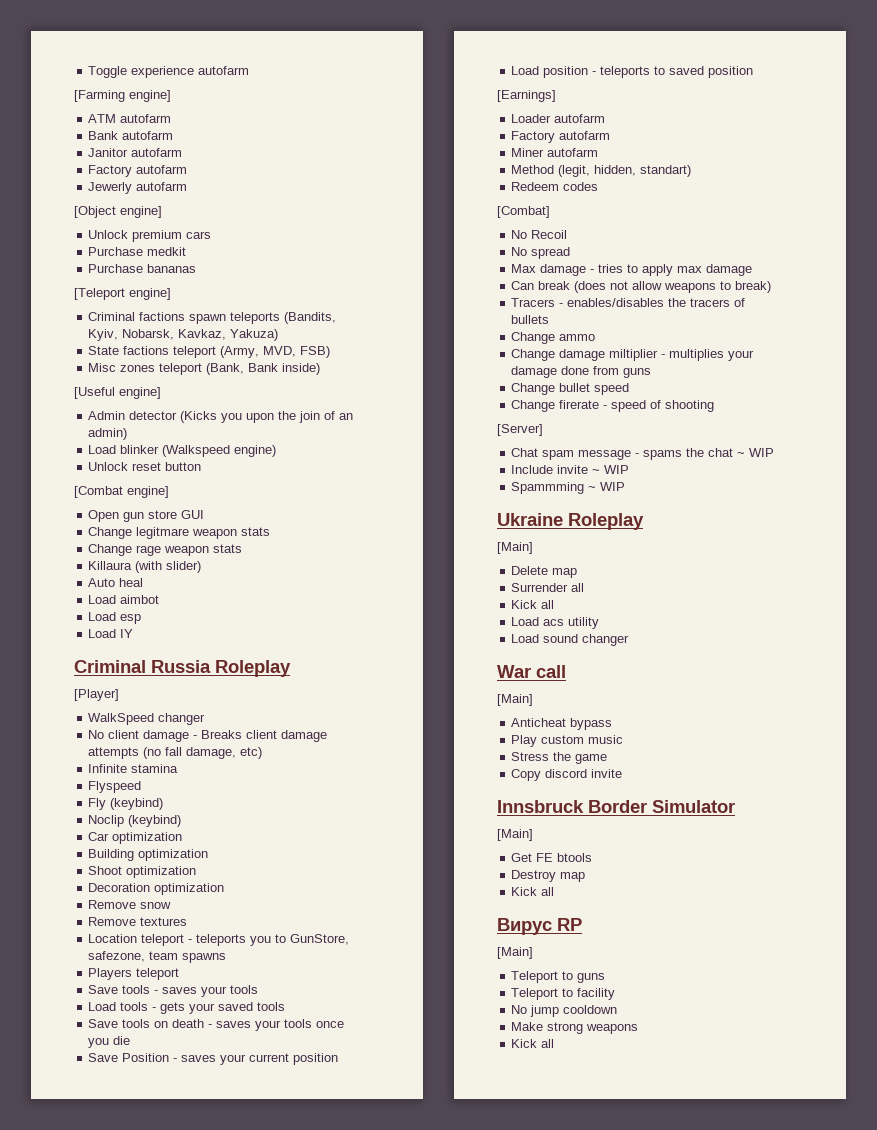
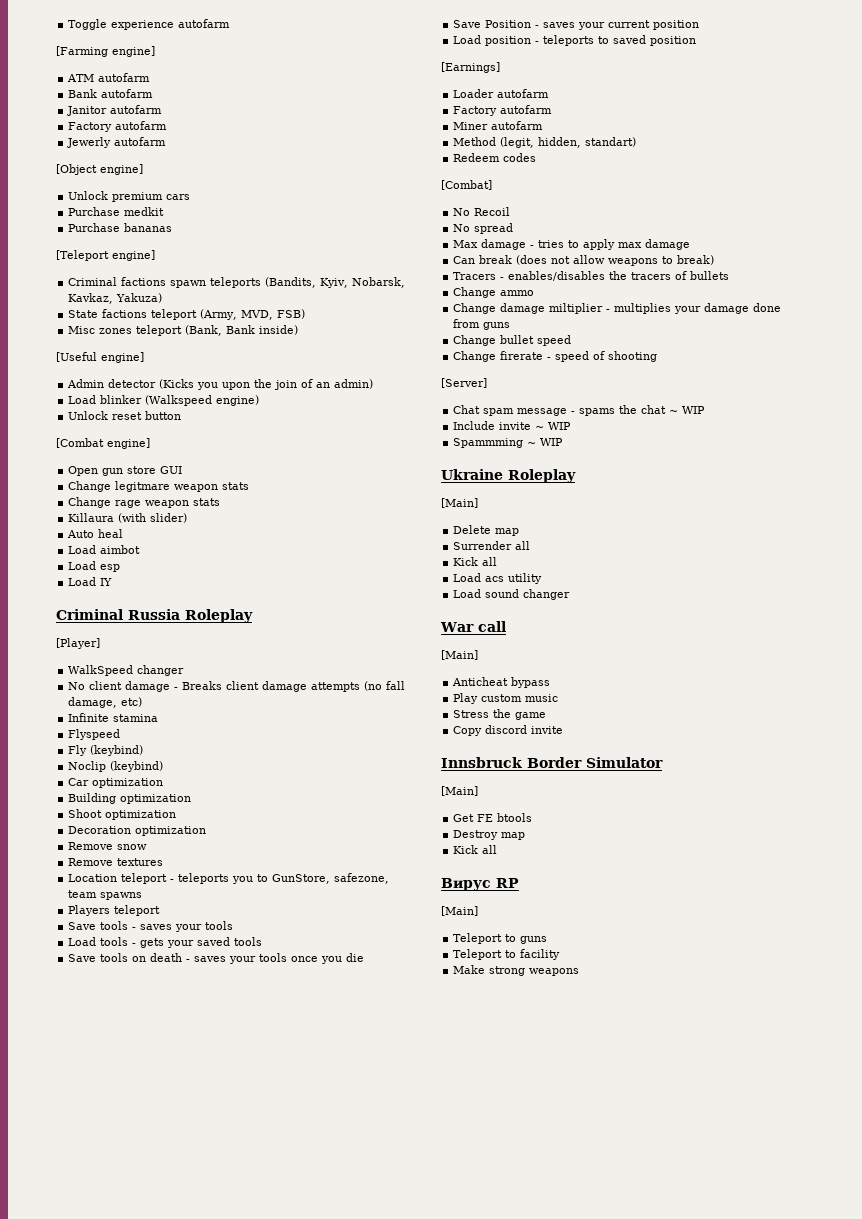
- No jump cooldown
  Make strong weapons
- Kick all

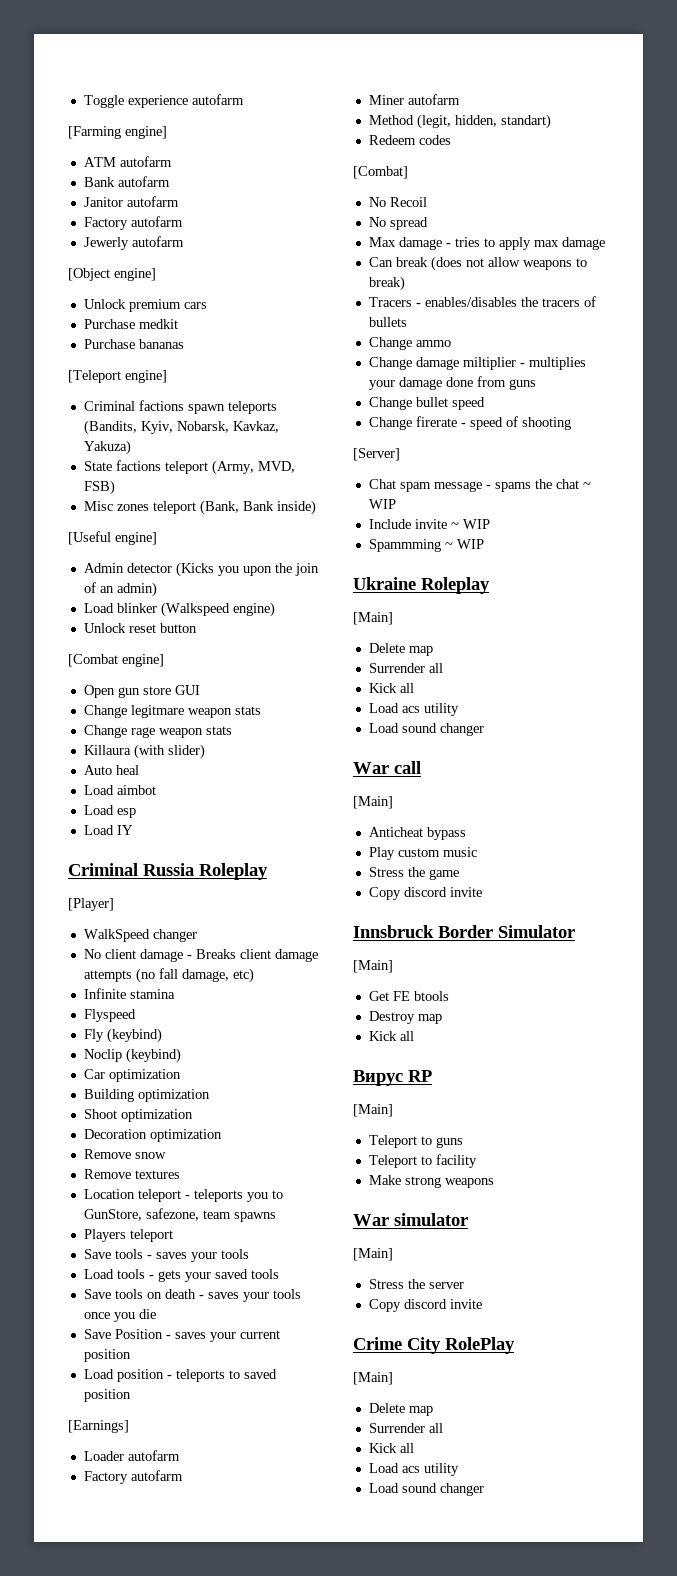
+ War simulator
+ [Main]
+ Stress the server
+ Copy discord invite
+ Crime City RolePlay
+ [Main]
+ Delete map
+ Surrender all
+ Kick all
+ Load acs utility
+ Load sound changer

--

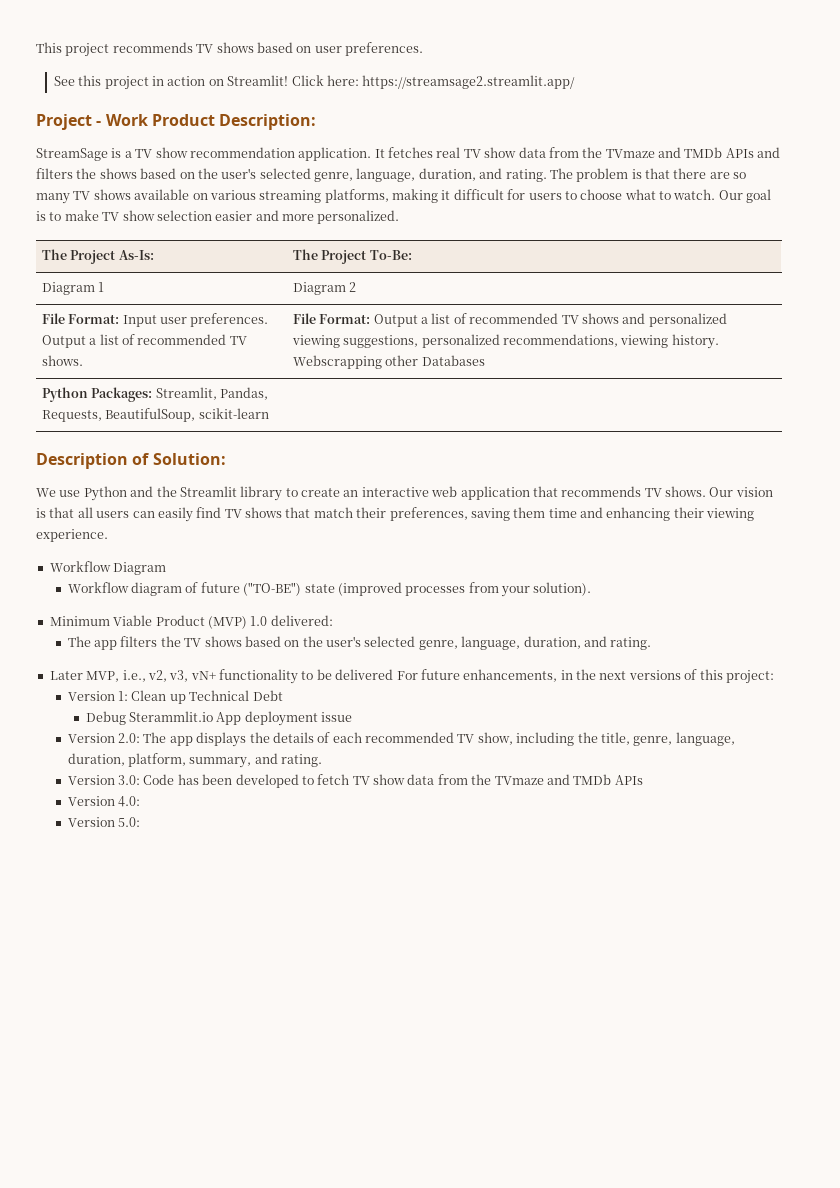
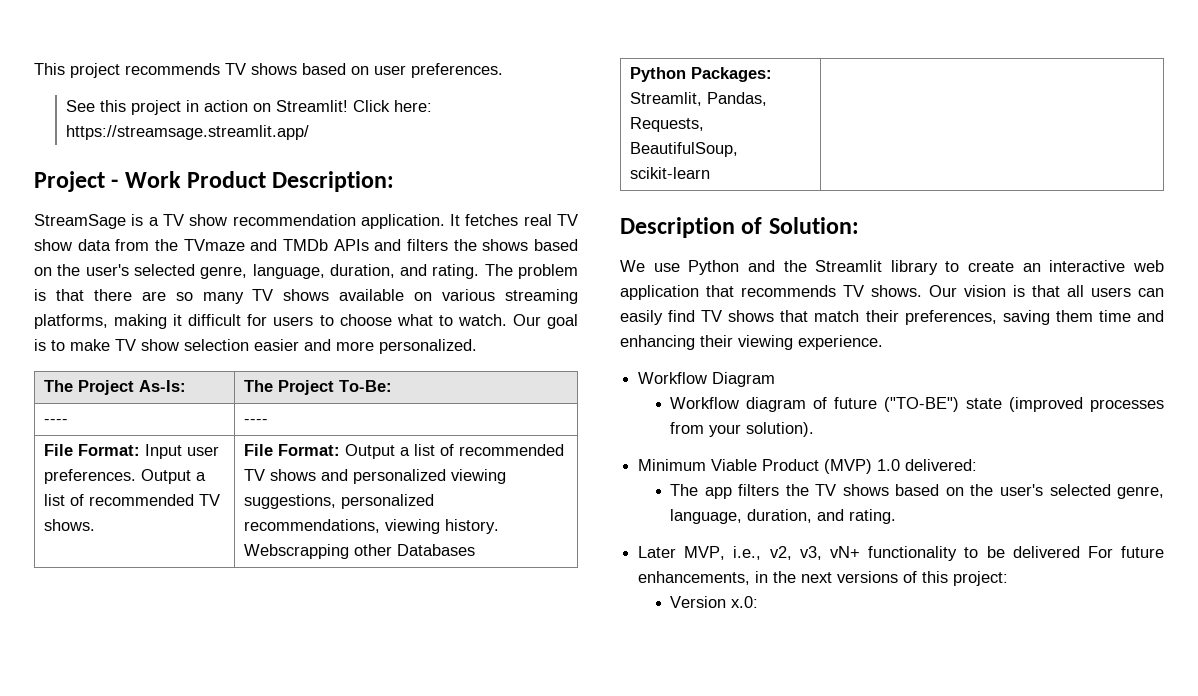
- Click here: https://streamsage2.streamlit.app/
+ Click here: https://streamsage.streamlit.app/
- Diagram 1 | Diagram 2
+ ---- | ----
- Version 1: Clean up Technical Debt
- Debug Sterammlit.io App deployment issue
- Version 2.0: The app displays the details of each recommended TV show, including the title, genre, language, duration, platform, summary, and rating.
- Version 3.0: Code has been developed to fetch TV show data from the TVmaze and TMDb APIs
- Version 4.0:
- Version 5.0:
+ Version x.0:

◆ Work instructions ◆
Pictures aside, print exactly the lines above starting with the one containing "Make strong weapons" and going on through the one containing "Load sound changer".

◆ Your solution ◆
  Make strong weapons
- Kick all

+ War simulator
+ [Main]
+ Stress the server
+ Copy discord invite
+ Crime City RolePlay
+ [Main]
+ Delete map
+ Surrender all
+ Kick all
+ Load acs utility
+ Load sound changer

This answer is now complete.